Start of Supplied data

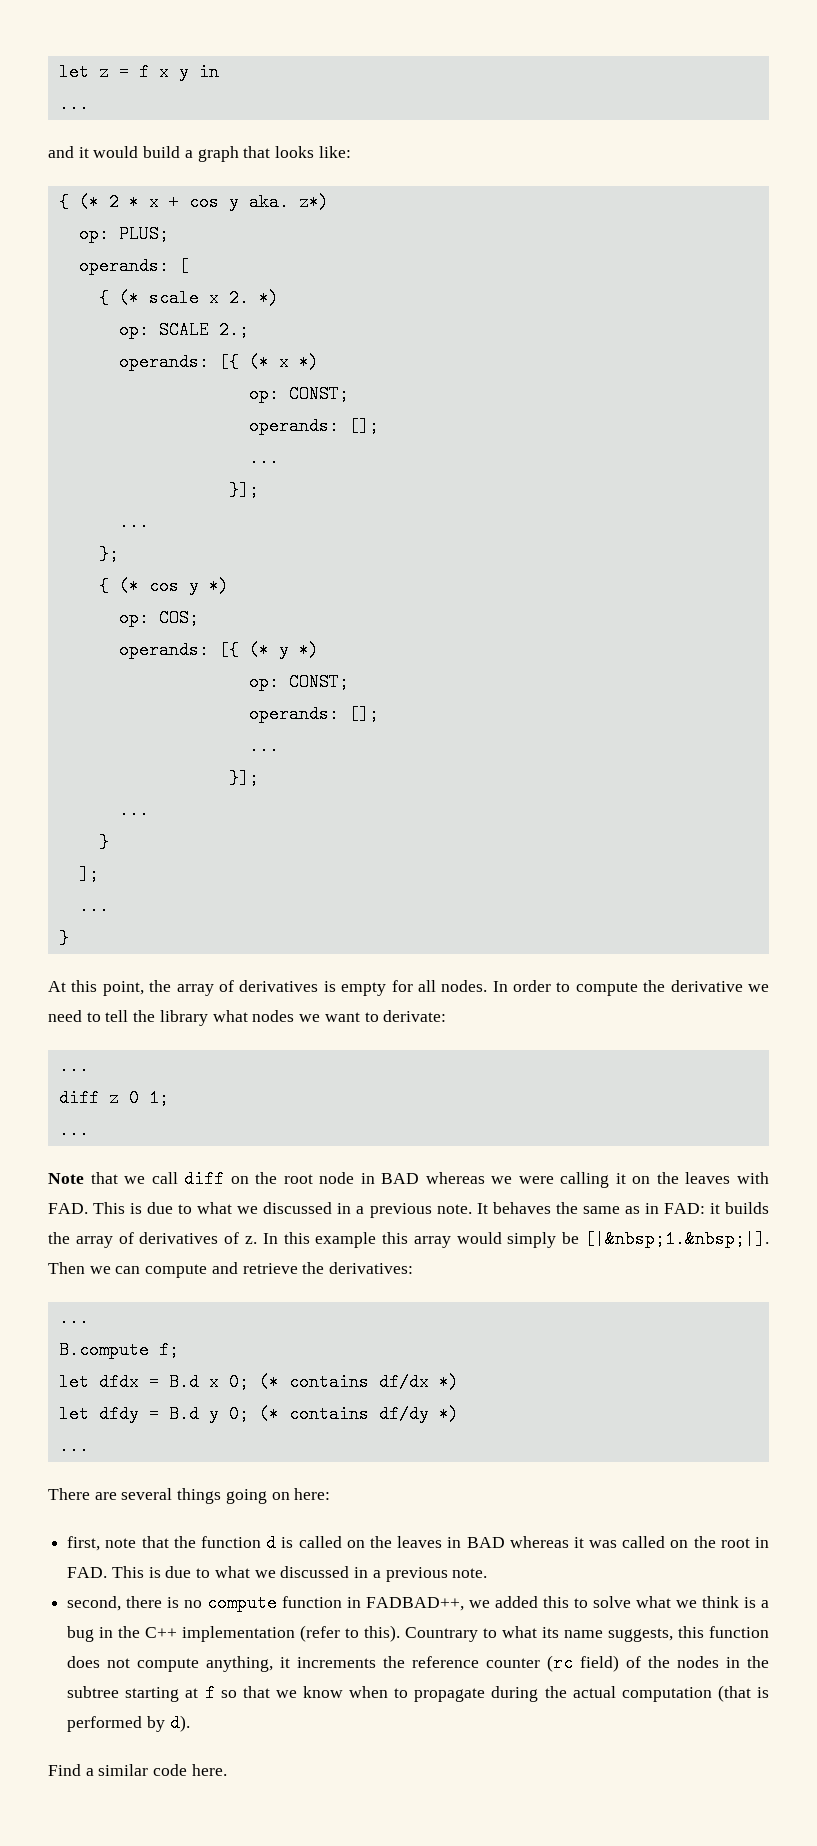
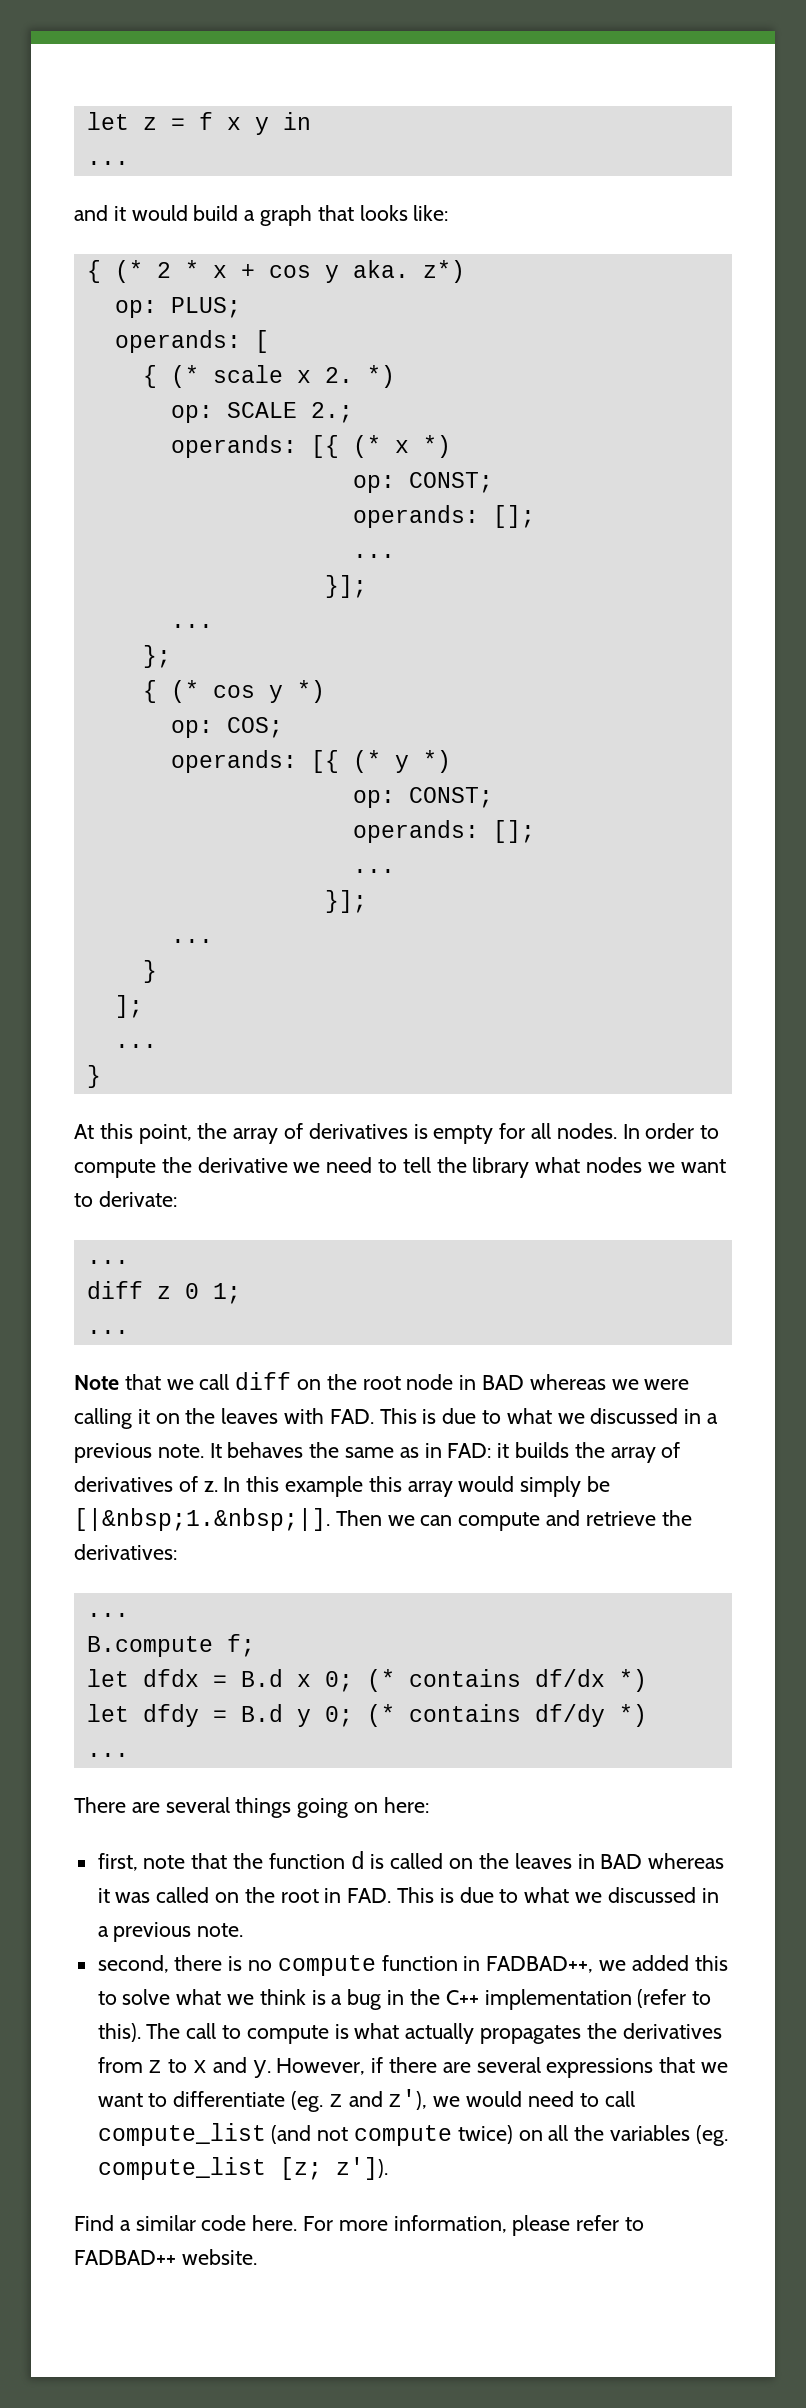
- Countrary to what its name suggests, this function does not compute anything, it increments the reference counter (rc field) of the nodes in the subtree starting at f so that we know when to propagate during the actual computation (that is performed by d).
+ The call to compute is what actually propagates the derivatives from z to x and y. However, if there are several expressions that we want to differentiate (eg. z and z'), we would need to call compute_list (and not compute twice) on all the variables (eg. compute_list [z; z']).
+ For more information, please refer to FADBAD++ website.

End of Supplied data
Start of Supplied data

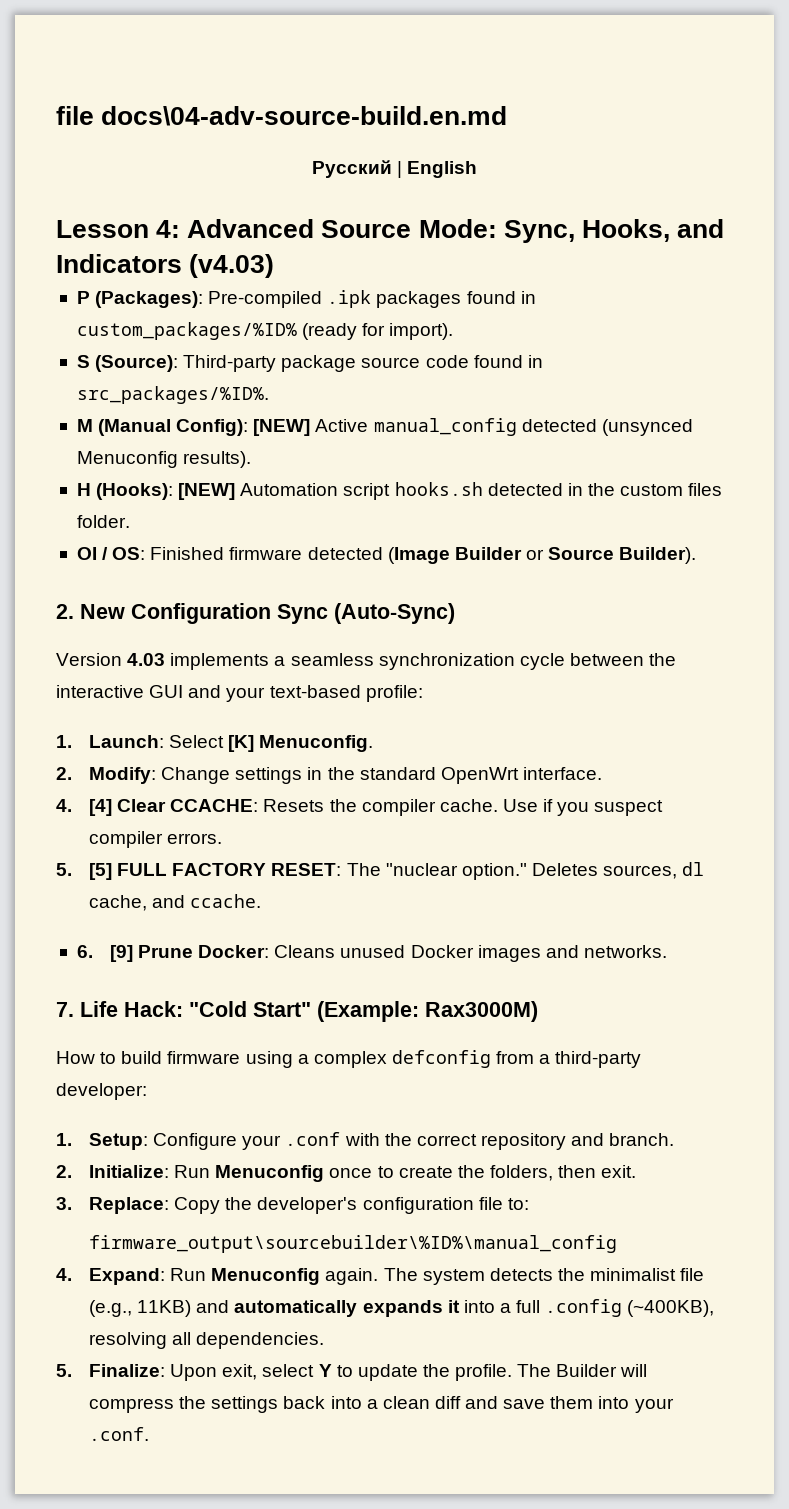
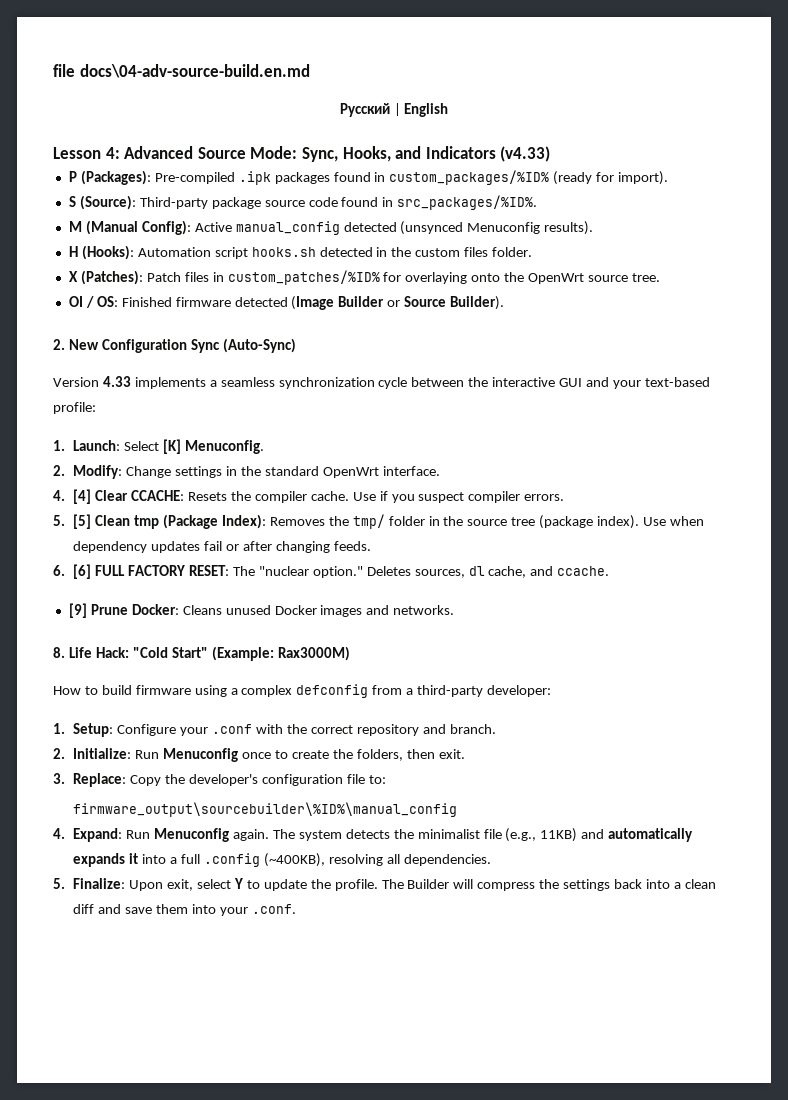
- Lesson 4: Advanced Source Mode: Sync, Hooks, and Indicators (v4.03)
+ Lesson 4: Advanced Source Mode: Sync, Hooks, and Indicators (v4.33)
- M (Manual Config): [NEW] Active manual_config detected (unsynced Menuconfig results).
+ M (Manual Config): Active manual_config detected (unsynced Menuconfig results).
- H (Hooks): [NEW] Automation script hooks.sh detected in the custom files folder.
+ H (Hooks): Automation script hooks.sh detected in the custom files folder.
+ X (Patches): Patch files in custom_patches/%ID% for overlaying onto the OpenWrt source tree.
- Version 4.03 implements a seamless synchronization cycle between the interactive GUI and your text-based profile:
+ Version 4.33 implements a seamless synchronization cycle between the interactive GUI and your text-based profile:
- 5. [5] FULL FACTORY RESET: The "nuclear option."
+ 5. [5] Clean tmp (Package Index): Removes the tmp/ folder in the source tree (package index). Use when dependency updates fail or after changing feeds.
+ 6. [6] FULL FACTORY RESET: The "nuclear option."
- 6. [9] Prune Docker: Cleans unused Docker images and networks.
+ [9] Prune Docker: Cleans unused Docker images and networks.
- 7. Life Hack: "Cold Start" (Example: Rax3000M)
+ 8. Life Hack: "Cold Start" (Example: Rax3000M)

End of Supplied data

Aim of the task
Write down exactly the span of lines above from the one containing "H (Hooks): Automation" to the one containing "- Version 4.03", both ends included.

Response to the exercise
+ H (Hooks): Automation script hooks.sh detected in the custom files folder.
+ X (Patches): Patch files in custom_patches/%ID% for overlaying onto the OpenWrt source tree.
- Version 4.03 implements a seamless synchronization cycle between the interactive GUI and your text-based profile:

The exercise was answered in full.